Flexitarians, for example, have played a major role in the sector’s growth. Consumer concerns around health and sustainability have led many to cut down on their overall meat consumption and introduce plant-based alternatives that can successfully replicate the experience. These shoppers are helping to drive demand for plant-based products with clean and clear ingredient lists. An FMCG Gurus survey of US consumers shows:
- 75% of those who eat meat substitutes do so because they consider them to be healthier
- 78% consider it important or very important that alternative meat products are naturally formulated
- 56% check the ingredient list most or all of the time when purchasing plant-based food and drink
- 78% think it is important that plant-based products are made with recognized ingredients
Appearance is a key driver for consumer acceptance
The appearance of plant-based products plays a crucial role in determining consumer acceptance. Color not only helps shape initial expectations of product quality but can also influence enjoyment. Research shows the hue and intensity of food colors affects the perception of flavor and aroma. The FMCG Gurus survey also found:
- 73% consider the color and appearance of plant-based food and drink to be important
- 81% of these shoppers say color sets expectations on flavor
- 82% expect plant-based products to be made with colors from fruits, vegetables, and plants
Spices have traditionally been used for both flavor and imparting color to plant-based meat alternatives. However, their impact on flavor limits the possibilities to achieve the desired visual appeal. Colors that are made from fruits and vegetables can provide a highly effective alternative because they can deliver colors from across the rainbow with minimal impact on flavor. They also offer a perfect synergy with the plant-based category, enabling manufacturers to deliver visually appealing products with clean and clear labels.

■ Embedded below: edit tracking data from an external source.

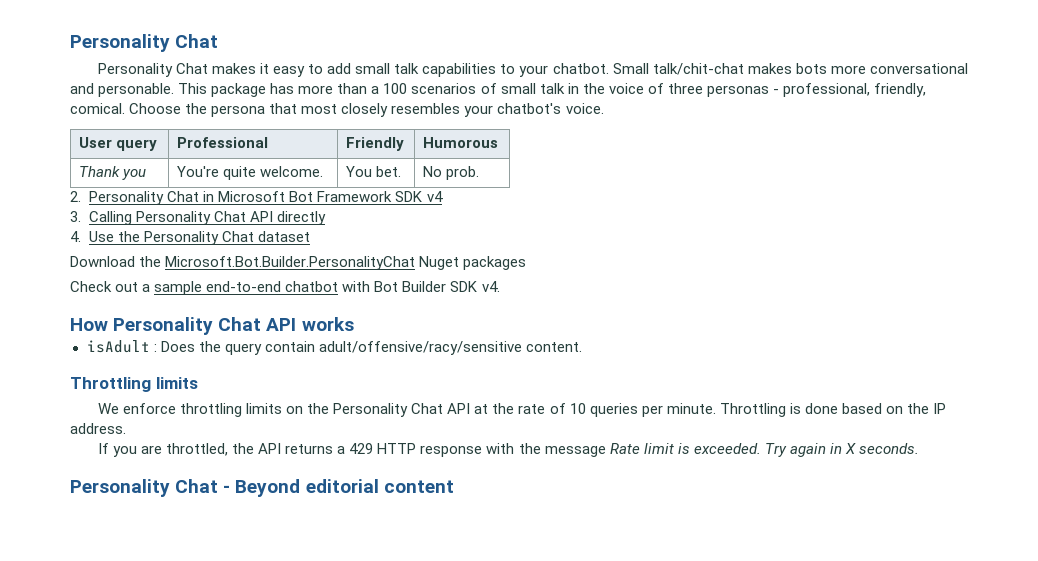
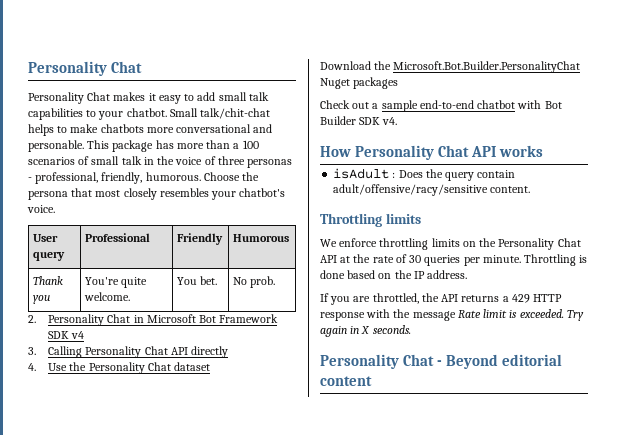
- Small talk/chit-chat makes bots more conversational and personable.
+ Small talk/chit-chat helps to make chatbots more conversational and personable.
- This package has more than a 100 scenarios of small talk in the voice of three personas - professional, friendly, comical.
+ This package has more than a 100 scenarios of small talk in the voice of three personas - professional, friendly, humorous.
- We enforce throttling limits on the Personality Chat API at the rate of 10 queries per minute.
+ We enforce throttling limits on the Personality Chat API at the rate of 30 queries per minute.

By utilizing a variety of plant-based colors such as concentrates from radish, beetroot, carrots, chokeberry, and peppers, the colors provide an expanded toolbox for developers to mimic the appearance of animal products from burgers to salami to salmon. They can even be used to replicate the color-shifting characteristics of red meat during cooking.
Leveraging the functionality of plant-based colors
Plant-based colors are made up of edible fruits, vegetables, and plants produced without the use of chemical solvents. Instead, they are created using simple methods that consumers would use in their own kitchens, such as pressing, chopping, filtering, and boiling.
Nonetheless, there are technical considerations to bear in mind when using naturally rich pigments from fruits and vegetables since they have varying color hues, temperature and pH sensitivities, and other characteristics. Selecting the right options will depend on the desired functionality.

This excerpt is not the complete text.